Extending Apache DataFusion: Custom Table Providers and Physical Optimizers
A practical guide to extending DataFusion with custom data source integrations and optimizer rules. Lessons learned building distributed analytics on DataFusion and Ballista, including the patterns that work and the gotchas that don't.
Apache DataFusion is a fast, extensible query engine written in Rust. It powers analytics systems at companies like InfluxData, Databend, and Coralogix, and forms the foundation of projects like Apache Ballista for distributed execution.
At Catalyzed, we’re building a distributed analytics platform that unifies large-scale public datasets with customer-managed data. We chose DataFusion because of its extensibility—we needed to integrate custom data sources, implement format-specific optimizations, and distribute execution across a cluster.
This tutorial shares what we’ve learned. We’ll cover:
- Custom Table Providers - connecting DataFusion to your data sources
- Custom Execution Plans - implementing efficient data access patterns
- Physical Optimizer Rules - transforming execution plans for better performance
- Distributed Execution - serializing custom plans for Ballista
- Context Propagation - carrying metadata through distributed execution
The examples are simplified for clarity but reflect real patterns from production systems. We’re targeting DataFusion 50+ (the patterns apply broadly across recent versions).
Understanding DataFusion’s Architecture
Before diving into extensions, let’s understand how DataFusion processes queries:
SQL Query
↓
Logical Plan (what to compute)
↓ Logical Optimizers
Optimized Logical Plan
↓ Physical Planner
Physical Plan (how to compute)
↓ Physical Optimizers
Optimized Physical Plan
↓ Execution
Results
Table Providers participate during logical planning—they describe what data is available and how to access it.
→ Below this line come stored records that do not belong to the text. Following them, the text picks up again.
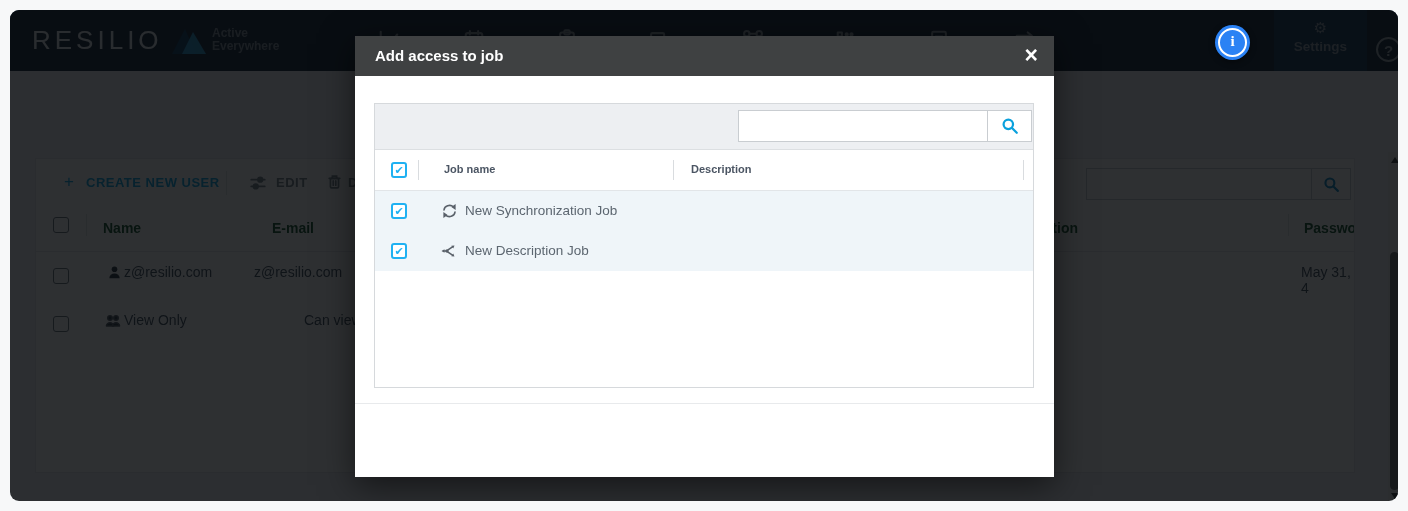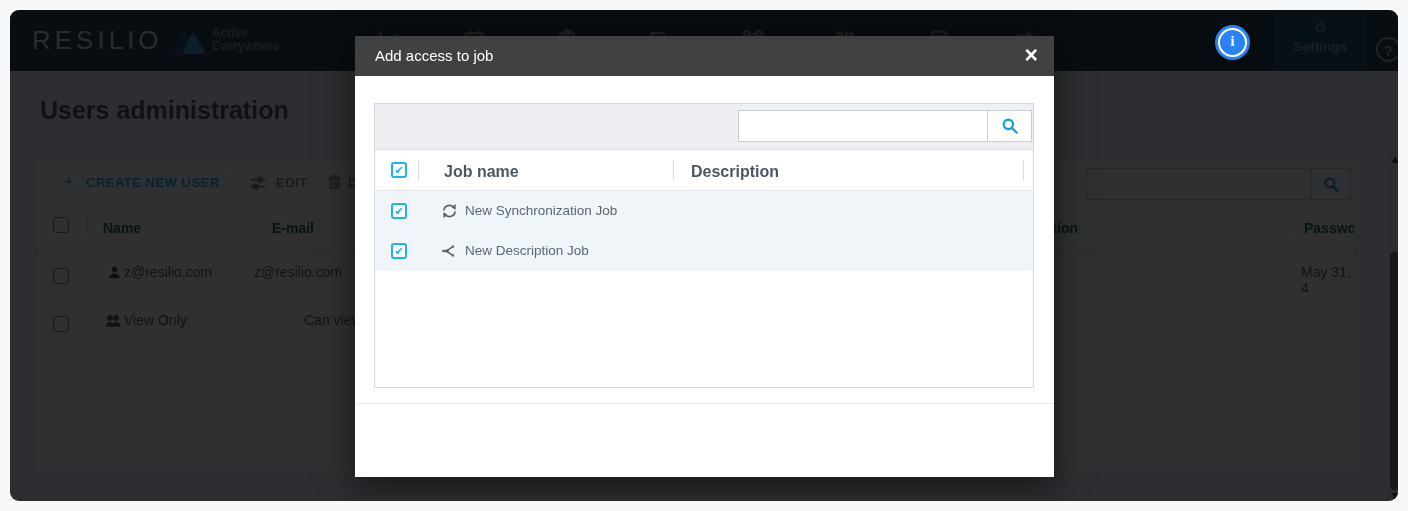"Add access to job" .modal-title { font-weight: normal -> bold }
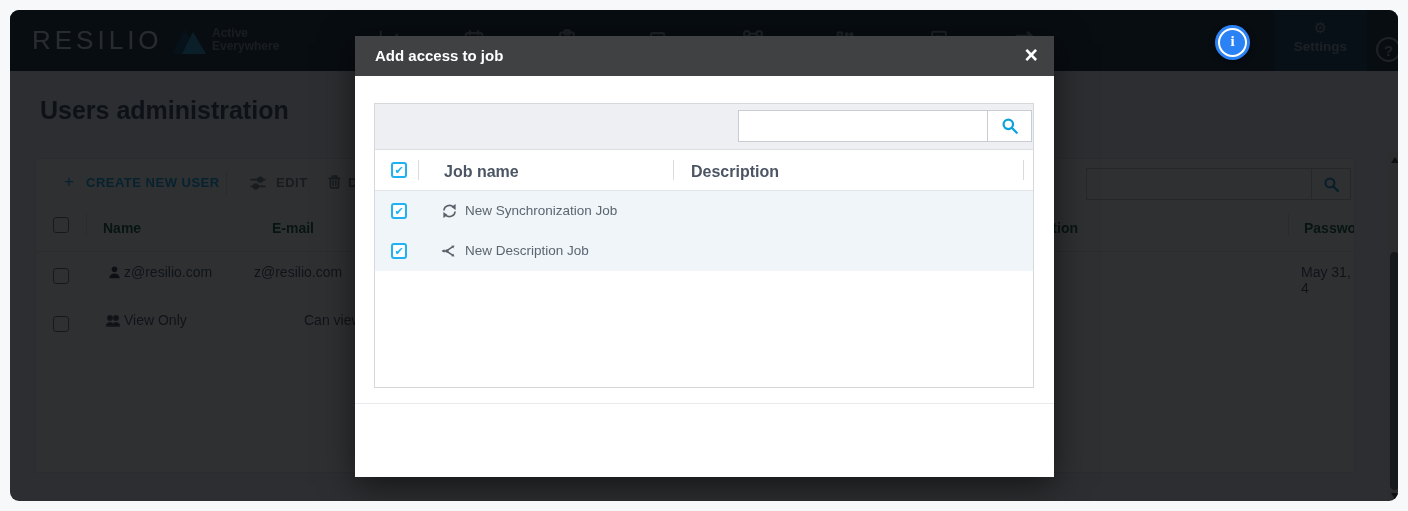"Users administration" div.page-title { html: <div>Users administration</div> -> none }
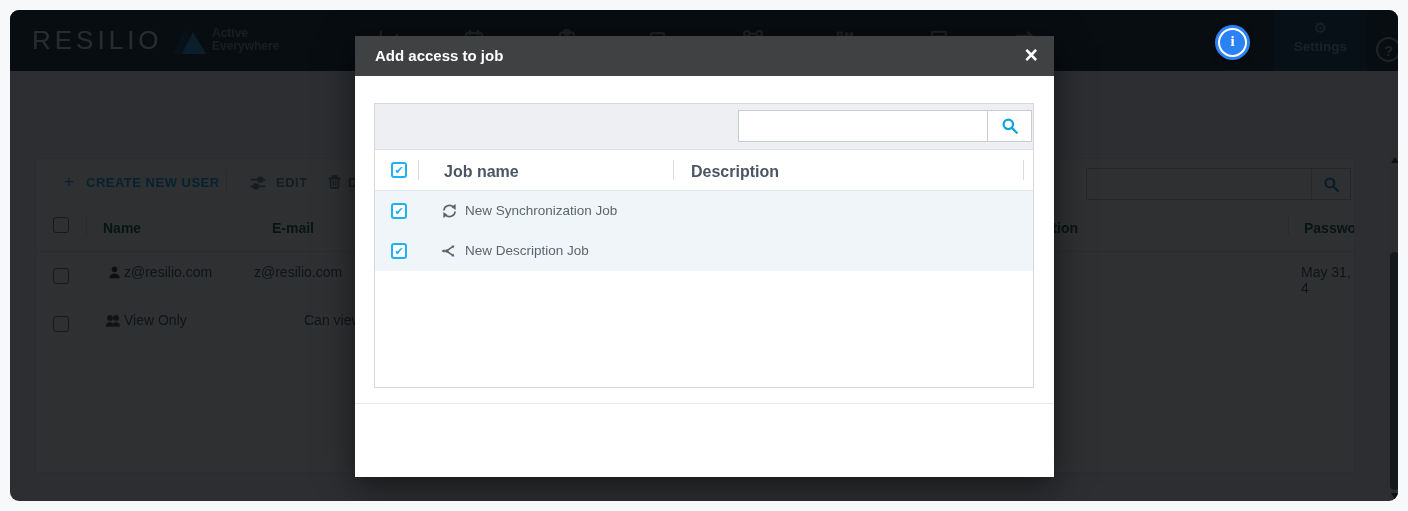"Job name" .m-th { font-size: 16px -> 11px }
Physical Optimizer Rules run after the physical plan is created, transforming it for better performance.
1. Custom Table Providers
A TableProvider is DataFusion’s abstraction for a table. It defines the schema, provides statistics for optimizer decisions, and creates execution plans for reading data.
The TableProvider Trait
use std::sync::Arc;
use async_trait::async_trait;
use arrow::datatypes::SchemaRef;
use datafusion::catalog::Session;
use datafusion::datasource::{TableProvider, TableType};
use datafusion::logical_expr::TableProviderFilterPushDown;
use datafusion::physical_plan::ExecutionPlan;
use datafusion_common::Result;
use datafusion_expr::Expr;
pub struct MyTableProvider {
uri: String,
schema: SchemaRef,
}
#[async_trait]
impl TableProvider for MyTableProvider {
/// Required: return self as Any for downcasting
fn as_any(&self) -> &dyn std::any::Any {
self
}
/// Required: return the table schema
fn schema(&self) -> SchemaRef {
self.schema.clone()
}
/// Required: return the table type
fn table_type(&self) -> TableType {
TableType::Base
}
/// Required: create an ExecutionPlan for reading data
async fn scan(
&self,
state: &dyn Session,
projection: Option<&Vec<usize>>,
filters: &[Expr],
limit: Option<usize>,
) -> Result<Arc<dyn ExecutionPlan>> {
// Create an execution plan that reads from your data source
Ok(Arc::new(MyTableScanExec::new(
self.uri.clone(),
self.schema.clone(),
projection.cloned(),
filters.to_vec(),
limit,
)))
}
}
The key method is scan(). DataFusion calls this with:
- projection: which columns to read (indices into schema)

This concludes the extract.